Быть может, Тымкар и разузнал бы все это, если бы у него было время, но ему нужно охотиться, чтобы прокормить себя, Сипкалюк и ее дочь. Раньше Сипкалюк помогал дядя Тагьек, но теперь, когда в ее землянке есть охотник, он совсем, видно, забыл про нее.
Сипкалюк знала чукотский язык: до десяти лет она жила на мысе Дежнева, от которого и к северо-западу и к югу — чукотские поселения. Тымкар встретил ее недалеко от Нома. История ее жизни кратка и печальна. С родными она переселилась с азиатского побережья вначале на остров, а потом в Ном. От какой-то эпидемии родители умерли, муж прошлой зимой не возвратился с охоты. Ей двадцать лет.
В первый же день, еще у моря, Тымкар поведал ей свою историю.
Молодая женщина привела его к себе. Она не спрашивала его ни о чем. Он умолчал про Кайпэ.
…Удивленная, что Тымкар так долго не встает, Сипкалюк вновь приподнялась, заглянула в его широко открытые глаза. Но он, казалось, не замечал ее.

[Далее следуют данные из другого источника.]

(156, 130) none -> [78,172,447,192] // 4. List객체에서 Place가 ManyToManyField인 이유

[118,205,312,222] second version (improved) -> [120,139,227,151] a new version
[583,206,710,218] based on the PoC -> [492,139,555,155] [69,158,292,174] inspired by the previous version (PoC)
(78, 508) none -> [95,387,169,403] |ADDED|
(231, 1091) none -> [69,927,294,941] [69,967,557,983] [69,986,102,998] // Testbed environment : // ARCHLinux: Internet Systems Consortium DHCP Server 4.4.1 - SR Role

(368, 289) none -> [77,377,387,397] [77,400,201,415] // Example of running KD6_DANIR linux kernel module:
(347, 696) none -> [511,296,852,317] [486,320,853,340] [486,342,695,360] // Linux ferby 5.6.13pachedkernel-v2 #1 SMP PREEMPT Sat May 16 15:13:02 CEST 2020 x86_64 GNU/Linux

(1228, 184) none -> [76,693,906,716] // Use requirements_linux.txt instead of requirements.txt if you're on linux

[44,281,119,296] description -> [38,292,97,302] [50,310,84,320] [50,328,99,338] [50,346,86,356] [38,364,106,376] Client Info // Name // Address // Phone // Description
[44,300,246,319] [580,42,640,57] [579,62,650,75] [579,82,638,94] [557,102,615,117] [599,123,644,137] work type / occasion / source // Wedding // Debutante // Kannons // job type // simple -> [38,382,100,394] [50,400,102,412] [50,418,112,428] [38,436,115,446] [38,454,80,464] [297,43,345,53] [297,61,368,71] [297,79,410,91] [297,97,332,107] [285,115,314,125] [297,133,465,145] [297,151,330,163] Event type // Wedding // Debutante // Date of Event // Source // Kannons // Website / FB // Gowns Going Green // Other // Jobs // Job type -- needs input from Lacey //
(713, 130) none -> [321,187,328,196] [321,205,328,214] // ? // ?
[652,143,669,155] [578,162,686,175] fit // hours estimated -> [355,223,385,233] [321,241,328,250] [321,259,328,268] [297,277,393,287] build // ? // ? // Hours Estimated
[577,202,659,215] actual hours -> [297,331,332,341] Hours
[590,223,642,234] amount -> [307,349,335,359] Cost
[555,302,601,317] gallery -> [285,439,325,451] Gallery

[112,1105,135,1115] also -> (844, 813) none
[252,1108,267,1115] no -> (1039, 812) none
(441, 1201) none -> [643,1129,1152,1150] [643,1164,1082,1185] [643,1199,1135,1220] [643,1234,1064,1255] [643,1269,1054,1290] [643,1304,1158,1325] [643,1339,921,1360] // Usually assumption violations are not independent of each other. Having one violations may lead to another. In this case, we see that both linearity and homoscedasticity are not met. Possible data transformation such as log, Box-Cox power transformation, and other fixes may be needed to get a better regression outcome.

— Тымкар, ты что? — в ее голосе прозвучала тревога. Тымкар посмотрел на нее, нахмурился.
— Спи, Сипкалюк, спи.
Она тихо заплакала, догадываясь о его мыслях. Тымкар молча гладил ее по щеке. О причине слез не спрашивал. Разве он не понимал?
— Пусть сын будет у нас, Тымкар, — ее глаза были влажны, во взоре светилась настороженная нежность. Худенькая, почти совсем белолицая, она шептала — Сын, наш… мы будем…
Тымкар отрицательно качнул головой:
— Ты — эскимоска, я — чукча. Разве это хорошо? Что скажут люди?
— Брошу все: землянку, могилы матери и отца, пойду за тобой.
Он строго посмотрел на нее, брови сдвинулись.
— Разве ты не поняла меня?
Конечно, она поняла. Но разве ей не все равно, кто он?
Вдруг ей стало стыдно. Взглянула на спящую дочь, вспомнила погибшего мужа, отвернулась, заплакала над своей неудавшейся жизнью.
Тымкар поднялся и начал одеваться.
Весь следующий месяц, пока он еще жил на Аляске, они уже никогда не говорили об этом.
Все шло по-прежнему. Тымкар ходил на охоту, ловил в прорубях бычков и навагу, вечерами и в непогоду делал из моржовых клыков брошки, мундштуки, ручки.